Глаза Григория встретились с глазами маленького еврея. Он всё еще был бледен, но явно не жалел о потерянных ботинках.
— Итак, мы больше не гвардейцы! — не смог сдержать улыбки Григорий.
— Шел бы сам в гвардию! — тихо кивнул еврей в сторону политрука, — а то только и знает, что в офицерском клубе вертится: я его хорошо знаю…
В одной из комнат временных казарм собралась вся рота. Григорий сидел в углу. Перед ним стоял стол, на столе сидели красноармейцы и, благодаря этому, Григорий был скрыт от сержанта, проводившего политзанятия. До слуха Григория доносились монотонные звуки голоса сержанта, читавшего заявление Молотова, напечатанное в «Правде» и перечислявшее с протокольной сухостью зверства немцев. Красноармейцы сидели, повесив головы, и дремали, Рядом с Григорием полулежал красноармеец, похожий на рабочего, тот, который срезал политрука. Глаза его были закрыты, он спал. Почти седая голова склонилась на грудь, раздавался довольно сильный храп.

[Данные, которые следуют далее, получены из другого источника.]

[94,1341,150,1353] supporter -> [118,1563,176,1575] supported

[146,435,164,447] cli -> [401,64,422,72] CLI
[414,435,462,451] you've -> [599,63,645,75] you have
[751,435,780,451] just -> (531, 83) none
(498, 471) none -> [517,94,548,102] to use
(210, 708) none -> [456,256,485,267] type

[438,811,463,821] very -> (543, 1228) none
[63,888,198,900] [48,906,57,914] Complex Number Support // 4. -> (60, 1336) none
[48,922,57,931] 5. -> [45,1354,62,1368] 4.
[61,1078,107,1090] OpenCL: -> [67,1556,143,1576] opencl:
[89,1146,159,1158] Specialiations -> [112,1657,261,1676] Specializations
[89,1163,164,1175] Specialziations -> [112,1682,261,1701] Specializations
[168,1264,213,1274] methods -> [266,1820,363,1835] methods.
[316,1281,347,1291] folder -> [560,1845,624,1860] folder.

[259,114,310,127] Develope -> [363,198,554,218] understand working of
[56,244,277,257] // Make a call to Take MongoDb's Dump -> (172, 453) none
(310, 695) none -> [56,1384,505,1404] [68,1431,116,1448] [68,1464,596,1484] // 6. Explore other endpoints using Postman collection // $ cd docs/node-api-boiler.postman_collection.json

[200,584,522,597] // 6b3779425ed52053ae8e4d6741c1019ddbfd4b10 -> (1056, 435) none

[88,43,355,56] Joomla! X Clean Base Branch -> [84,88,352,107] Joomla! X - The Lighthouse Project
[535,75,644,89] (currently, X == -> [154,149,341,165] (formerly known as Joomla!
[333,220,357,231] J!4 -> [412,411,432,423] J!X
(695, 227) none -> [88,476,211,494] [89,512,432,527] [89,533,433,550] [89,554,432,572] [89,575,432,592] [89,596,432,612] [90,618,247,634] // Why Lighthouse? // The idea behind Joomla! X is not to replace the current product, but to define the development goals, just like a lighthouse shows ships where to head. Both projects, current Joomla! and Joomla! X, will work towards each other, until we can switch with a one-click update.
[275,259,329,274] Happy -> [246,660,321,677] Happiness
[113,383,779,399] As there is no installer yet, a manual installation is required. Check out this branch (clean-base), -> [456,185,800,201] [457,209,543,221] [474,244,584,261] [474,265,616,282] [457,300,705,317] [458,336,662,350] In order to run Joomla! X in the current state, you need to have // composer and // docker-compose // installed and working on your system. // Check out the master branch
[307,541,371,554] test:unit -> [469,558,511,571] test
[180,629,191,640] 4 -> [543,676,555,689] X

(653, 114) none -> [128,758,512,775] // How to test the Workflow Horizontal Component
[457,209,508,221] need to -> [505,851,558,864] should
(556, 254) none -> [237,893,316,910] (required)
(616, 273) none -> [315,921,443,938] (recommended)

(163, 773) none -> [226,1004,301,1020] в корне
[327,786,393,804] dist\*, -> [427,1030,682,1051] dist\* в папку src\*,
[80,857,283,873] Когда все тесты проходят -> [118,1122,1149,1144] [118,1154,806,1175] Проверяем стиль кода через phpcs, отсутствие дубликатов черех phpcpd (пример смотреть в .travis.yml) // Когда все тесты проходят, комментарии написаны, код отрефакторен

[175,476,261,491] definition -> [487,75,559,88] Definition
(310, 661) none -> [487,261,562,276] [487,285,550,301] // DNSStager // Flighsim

— Тише, услышат и пересадят вперед! — толкнул спящего Григорий.
Заспанные глаза открылись, сухая рука потянулась в карман за закуркой. Григорий тоже свернул и предложил соседу спичку.
— Действительно, четвертый раз на фронт? — спросил Григорий.
— Четвертый.
— А сколько тебе лет?
— Двадцать восемь.
— Когда же поседел?
— После последнего ранении.
— Тяжело ранило?
— Не так тяжело, ногу покорябало.
— Почему же поседел?
— Почему? Знаешь, небось, как нашего брата в атаку гоняют! Пошли на немецкие доты, поле открытое, снежное, как на ладони. Мы сгоряча понаперли, подошли совсем под доты, да так там и остались. Ранило в ногу. Лег в ямку, а кругом ни одного живого человека. Который раненый пошевелится — трык из автомата, и готов! Подергается и затихнет. А я как-то так упал, что меня немцам не видно было, — в лощинку чуть заметную, так вдоль нее и полз до вечера. Мороз такой, что того гляди окоченеешь, ногу ломит, пуля в кости засела. Раза три сознание терял. Приду в себя, разгребу снег и ползу… Десять часов полз, с тех пор и поседел.
— А сам откуда?
— Воронежский.
— Рабочий?
— Слесарь.
— Так четвертый раз говоришь?
— Четвертый. И ни разу отпуска собаки не дали! — выцветшие глаза с невыразимым ужасом посмотрели на Григория. — Четвертый! Чует сердце, что теперь непременно убьют. Три раза вырывался, а на четвертый шабаш!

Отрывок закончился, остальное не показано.